▶ _About this exercise_
Report the lines of the data below that contain the string "Vision".

*** Opening of Given information ***

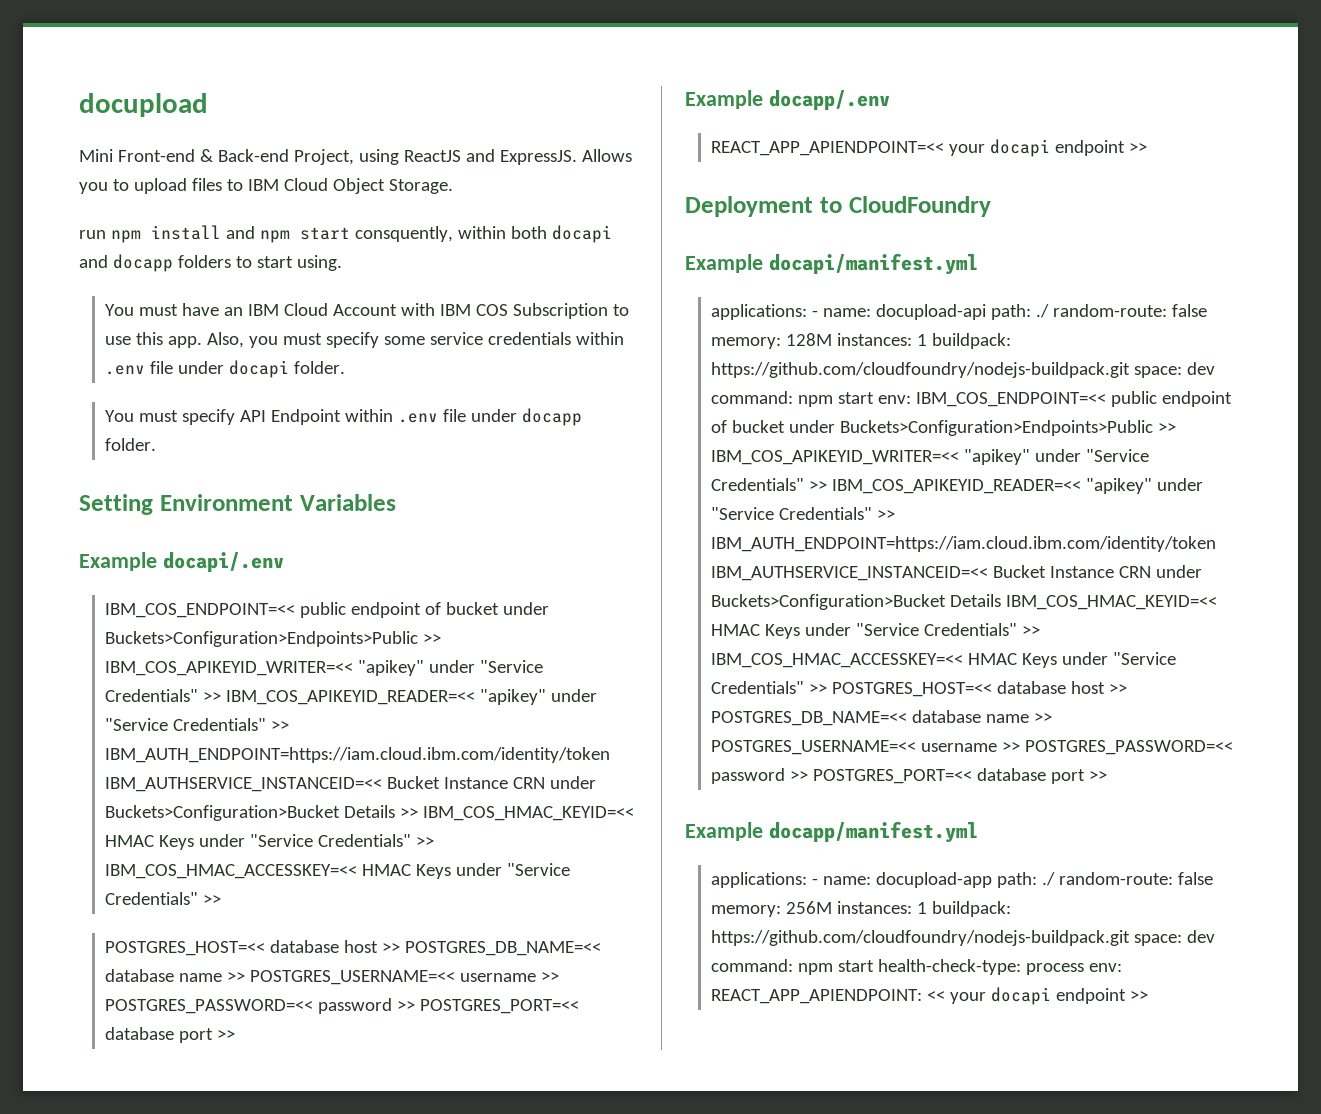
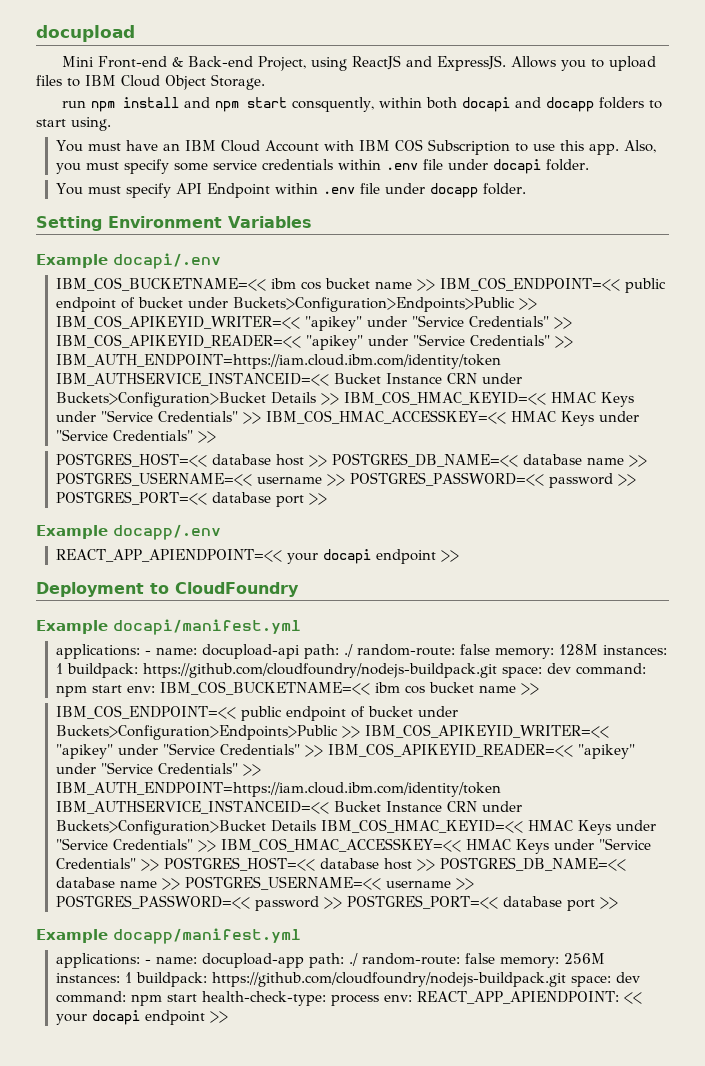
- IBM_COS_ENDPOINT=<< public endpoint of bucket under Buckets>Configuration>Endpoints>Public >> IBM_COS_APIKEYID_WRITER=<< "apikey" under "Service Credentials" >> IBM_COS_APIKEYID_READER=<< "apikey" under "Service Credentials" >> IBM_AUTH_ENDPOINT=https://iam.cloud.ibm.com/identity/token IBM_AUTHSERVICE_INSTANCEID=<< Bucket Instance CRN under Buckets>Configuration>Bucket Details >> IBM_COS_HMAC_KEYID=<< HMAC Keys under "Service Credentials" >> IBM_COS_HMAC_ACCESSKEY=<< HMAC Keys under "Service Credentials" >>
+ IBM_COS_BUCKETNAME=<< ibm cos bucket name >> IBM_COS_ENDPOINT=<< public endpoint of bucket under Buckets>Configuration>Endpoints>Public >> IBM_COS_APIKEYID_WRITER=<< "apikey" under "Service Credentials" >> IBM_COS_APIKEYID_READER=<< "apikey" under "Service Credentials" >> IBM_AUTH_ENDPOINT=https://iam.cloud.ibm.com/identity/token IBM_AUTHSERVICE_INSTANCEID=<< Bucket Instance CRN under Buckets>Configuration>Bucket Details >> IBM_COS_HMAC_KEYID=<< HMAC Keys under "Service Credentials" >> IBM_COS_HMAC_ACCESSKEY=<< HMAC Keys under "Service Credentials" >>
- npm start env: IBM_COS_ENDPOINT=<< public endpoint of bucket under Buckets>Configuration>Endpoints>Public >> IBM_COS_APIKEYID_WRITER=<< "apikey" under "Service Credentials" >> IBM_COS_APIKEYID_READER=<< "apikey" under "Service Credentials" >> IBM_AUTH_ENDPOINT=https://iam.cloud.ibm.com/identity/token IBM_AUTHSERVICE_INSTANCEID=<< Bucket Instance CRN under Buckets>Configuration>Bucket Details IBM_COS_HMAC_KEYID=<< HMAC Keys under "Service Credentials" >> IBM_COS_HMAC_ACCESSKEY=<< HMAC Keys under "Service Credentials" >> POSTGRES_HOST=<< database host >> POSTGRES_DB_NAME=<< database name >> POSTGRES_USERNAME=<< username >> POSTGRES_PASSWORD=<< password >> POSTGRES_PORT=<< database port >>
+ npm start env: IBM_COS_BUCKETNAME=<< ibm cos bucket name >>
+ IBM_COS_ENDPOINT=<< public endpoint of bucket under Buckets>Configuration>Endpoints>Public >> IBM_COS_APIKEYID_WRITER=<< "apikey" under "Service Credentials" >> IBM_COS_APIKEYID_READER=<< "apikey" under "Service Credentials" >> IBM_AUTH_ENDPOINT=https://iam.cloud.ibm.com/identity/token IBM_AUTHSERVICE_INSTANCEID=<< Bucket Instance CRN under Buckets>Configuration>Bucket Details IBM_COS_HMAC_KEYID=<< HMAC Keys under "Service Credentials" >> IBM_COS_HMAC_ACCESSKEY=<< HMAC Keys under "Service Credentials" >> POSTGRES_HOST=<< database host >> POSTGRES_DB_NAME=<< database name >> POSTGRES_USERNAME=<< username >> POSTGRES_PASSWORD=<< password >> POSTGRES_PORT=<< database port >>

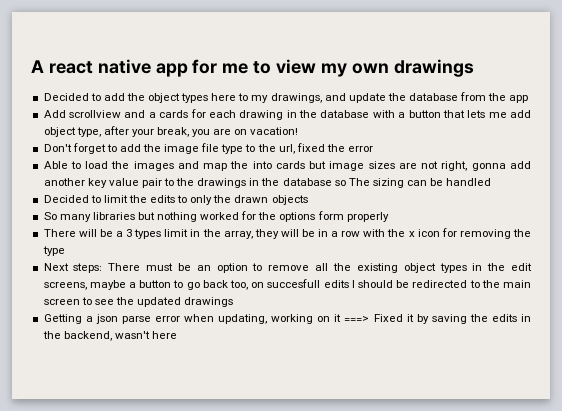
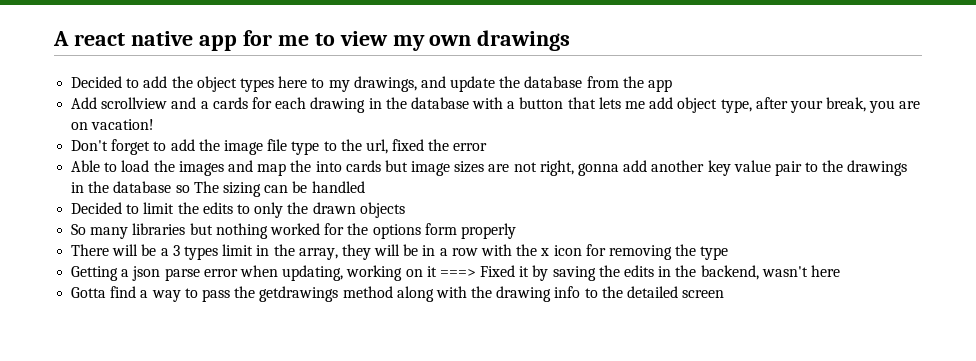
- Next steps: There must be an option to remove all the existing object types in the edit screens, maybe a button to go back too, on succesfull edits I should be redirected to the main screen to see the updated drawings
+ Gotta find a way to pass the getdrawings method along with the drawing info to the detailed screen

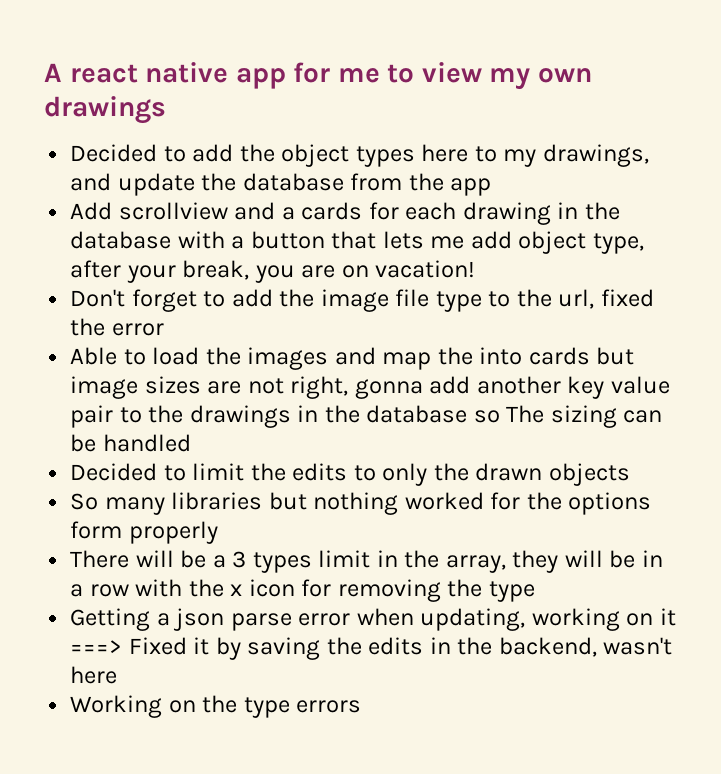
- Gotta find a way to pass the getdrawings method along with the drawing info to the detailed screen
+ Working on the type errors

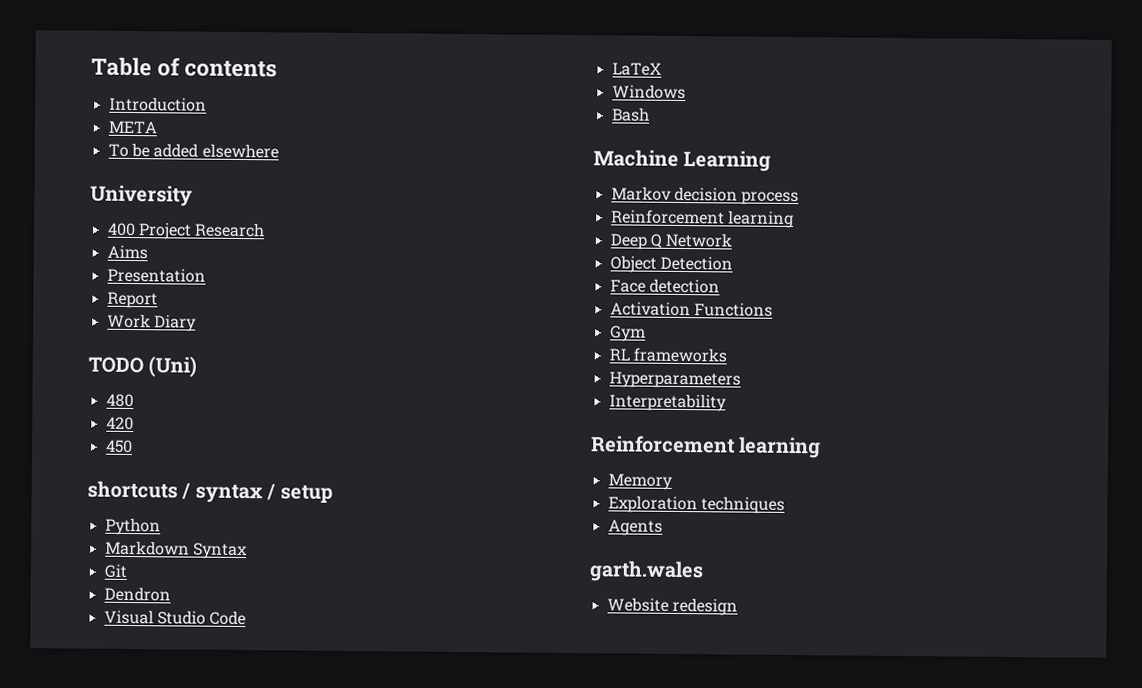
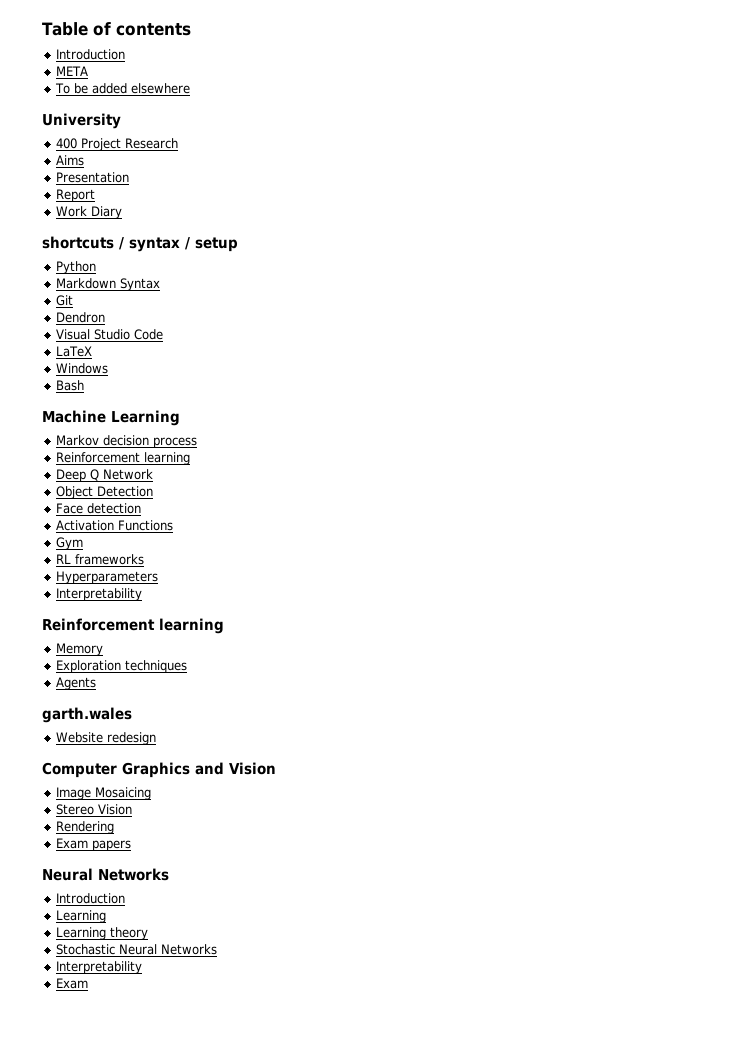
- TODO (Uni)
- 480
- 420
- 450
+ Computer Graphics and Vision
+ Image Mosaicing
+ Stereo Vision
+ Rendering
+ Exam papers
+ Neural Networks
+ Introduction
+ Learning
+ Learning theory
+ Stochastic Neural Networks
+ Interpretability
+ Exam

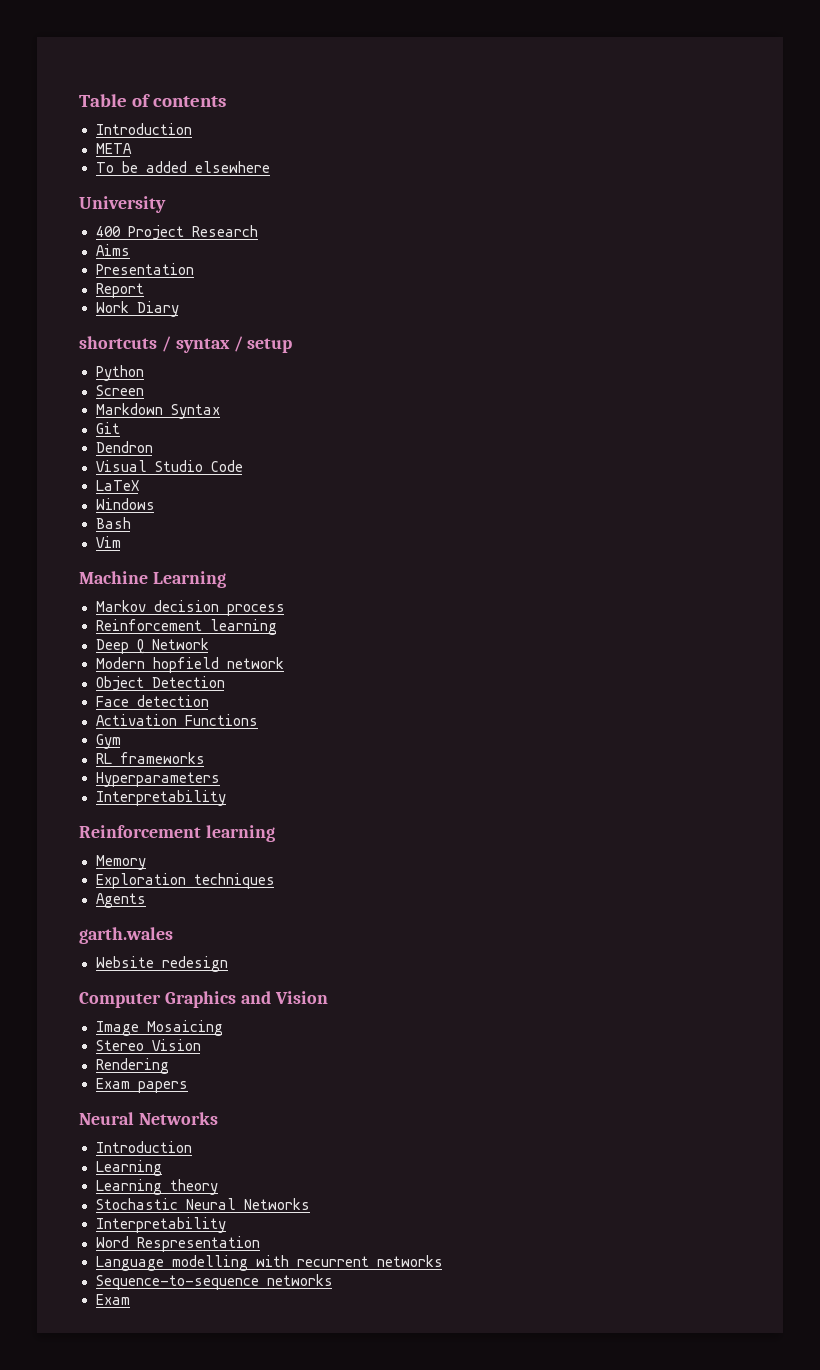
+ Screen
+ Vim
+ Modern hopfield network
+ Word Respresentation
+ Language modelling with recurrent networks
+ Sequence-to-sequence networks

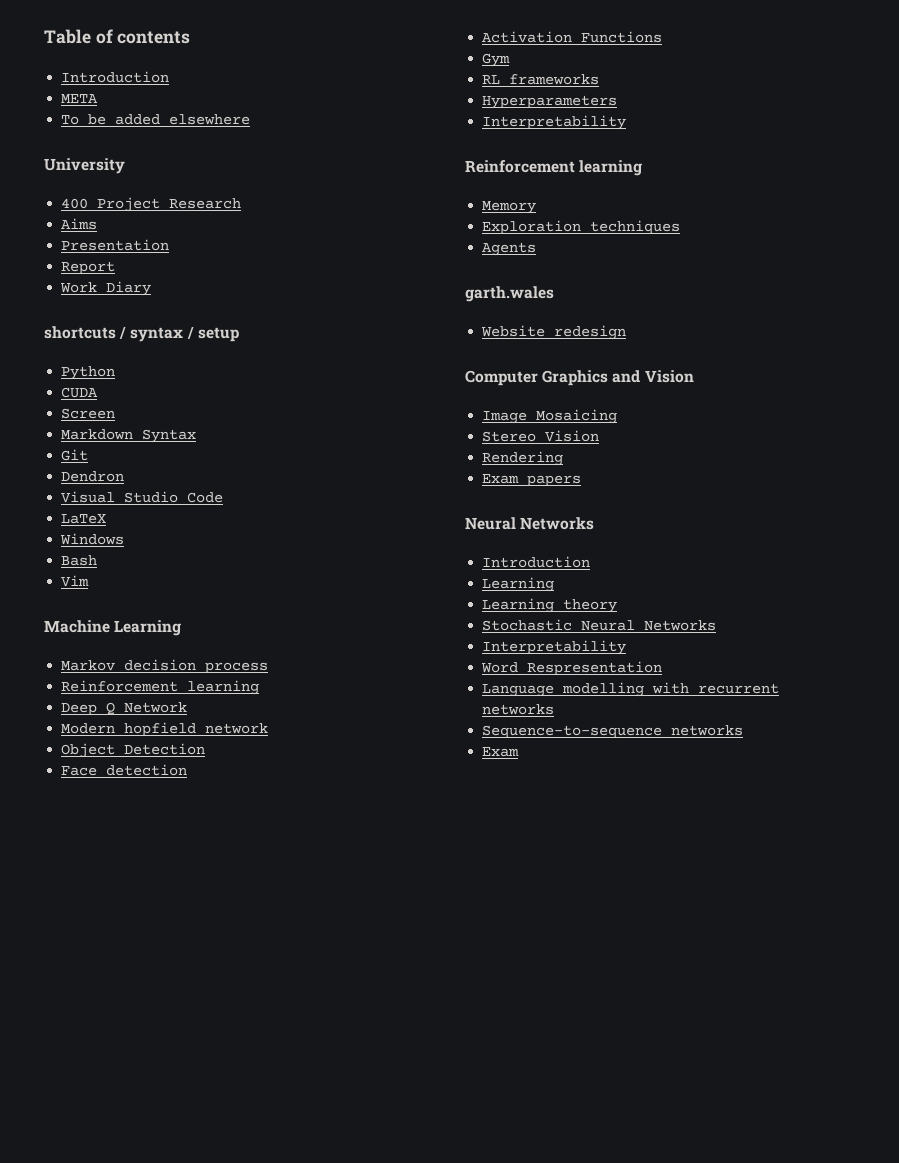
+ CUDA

*** Close of Given information ***

▶ _Answer space_
+ Computer Graphics and Vision
+ Stereo Vision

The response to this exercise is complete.